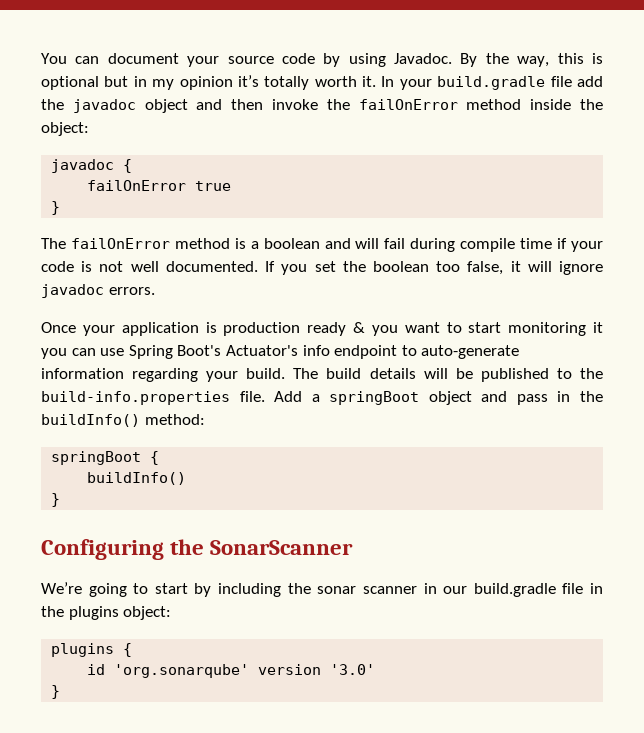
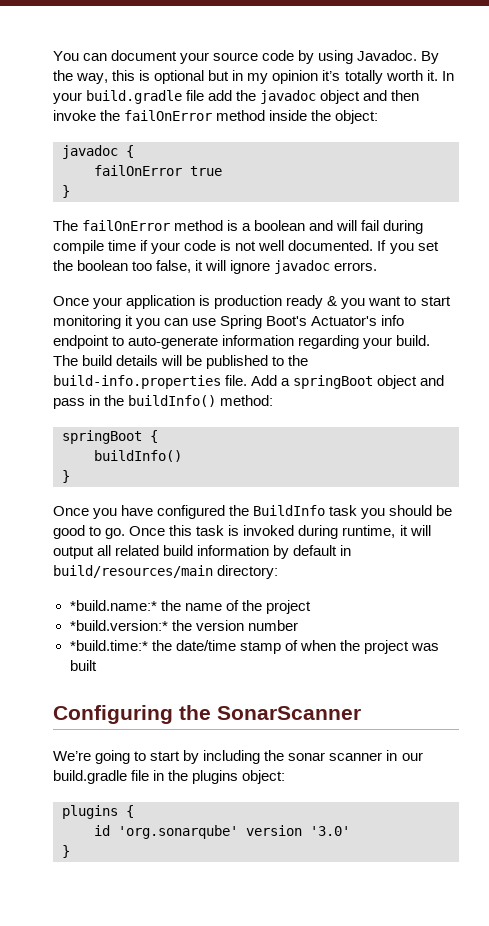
+ Once you have configured the BuildInfo task you should be good to go. Once this task is invoked during runtime, it will output all related build information by default in build/resources/main directory:
+ *build.name:* the name of the project
+ *build.version:* the version number
+ *build.time:* the date/time stamp of when the project was built

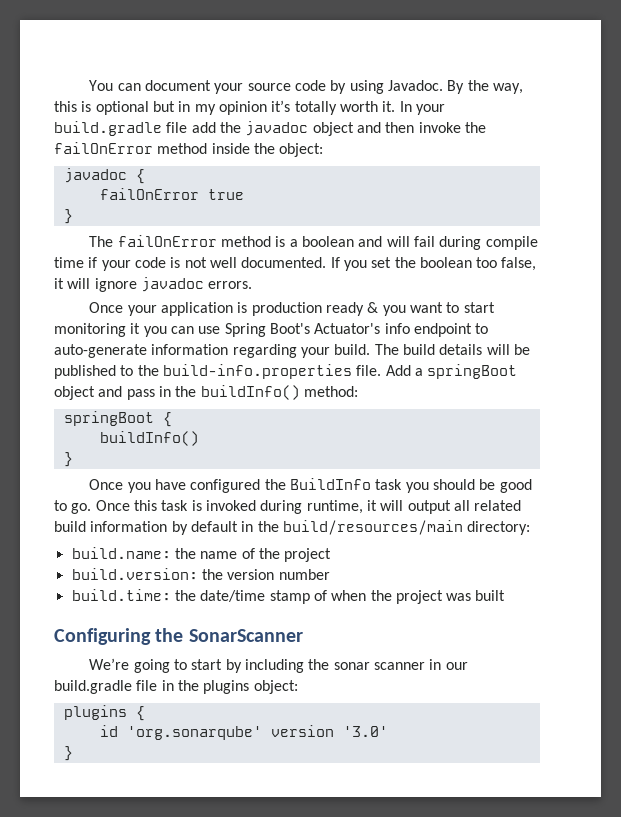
- Once this task is invoked during runtime, it will output all related build information by default in build/resources/main directory:
+ Once this task is invoked during runtime, it will output all related build information by default in the build/resources/main directory:
- *build.name:* the name of the project
+ build.name: the name of the project
- *build.version:* the version number
+ build.version: the version number
- *build.time:* the date/time stamp of when the project was built
+ build.time: the date/time stamp of when the project was built

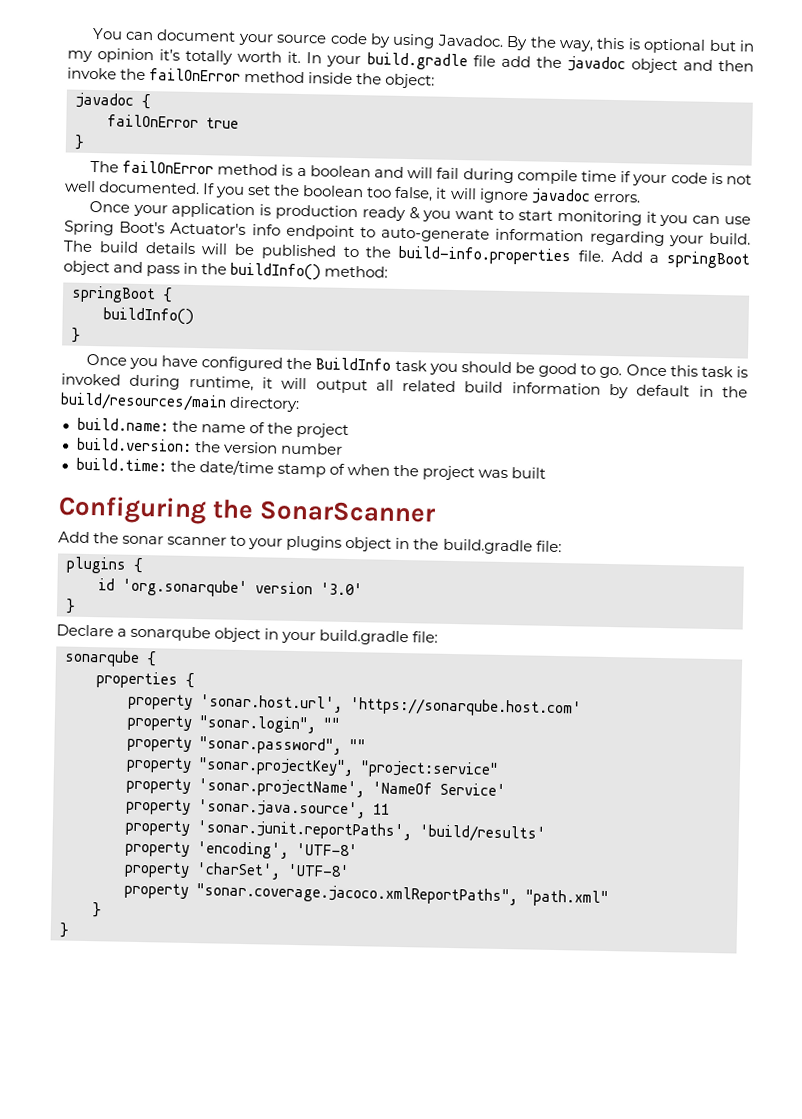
- We’re going to start by including the sonar scanner in our build.gradle file in the plugins object:
+ Add the sonar scanner to your plugins object in the build.gradle file:
+ Declare a sonarqube object in your build.gradle file:
+ sonarqube {
+ properties {
+ property 'sonar.host.url', 'https://sonarqube.host.com'
+ property "sonar.login", ""
+ property "sonar.password", ""
+ property "sonar.projectKey", "project:service"
+ property 'sonar.projectName', 'NameOf Service'
+ property 'sonar.java.source', 11
+ property 'sonar.junit.reportPaths', 'build/results'
+ property 'encoding', 'UTF-8'
+ property 'charSet', 'UTF-8'
+ property "sonar.coverage.jacoco.xmlReportPaths", "path.xml"
+ }
+ }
============================================================
### Task requirements
Please go through the data above and copy each line that has the word "built".

### Solution for this exercise
+ *build.time:* the date/time stamp of when the project was built
- *build.time:* the date/time stamp of when the project was built
+ build.time: the date/time stamp of when the project was built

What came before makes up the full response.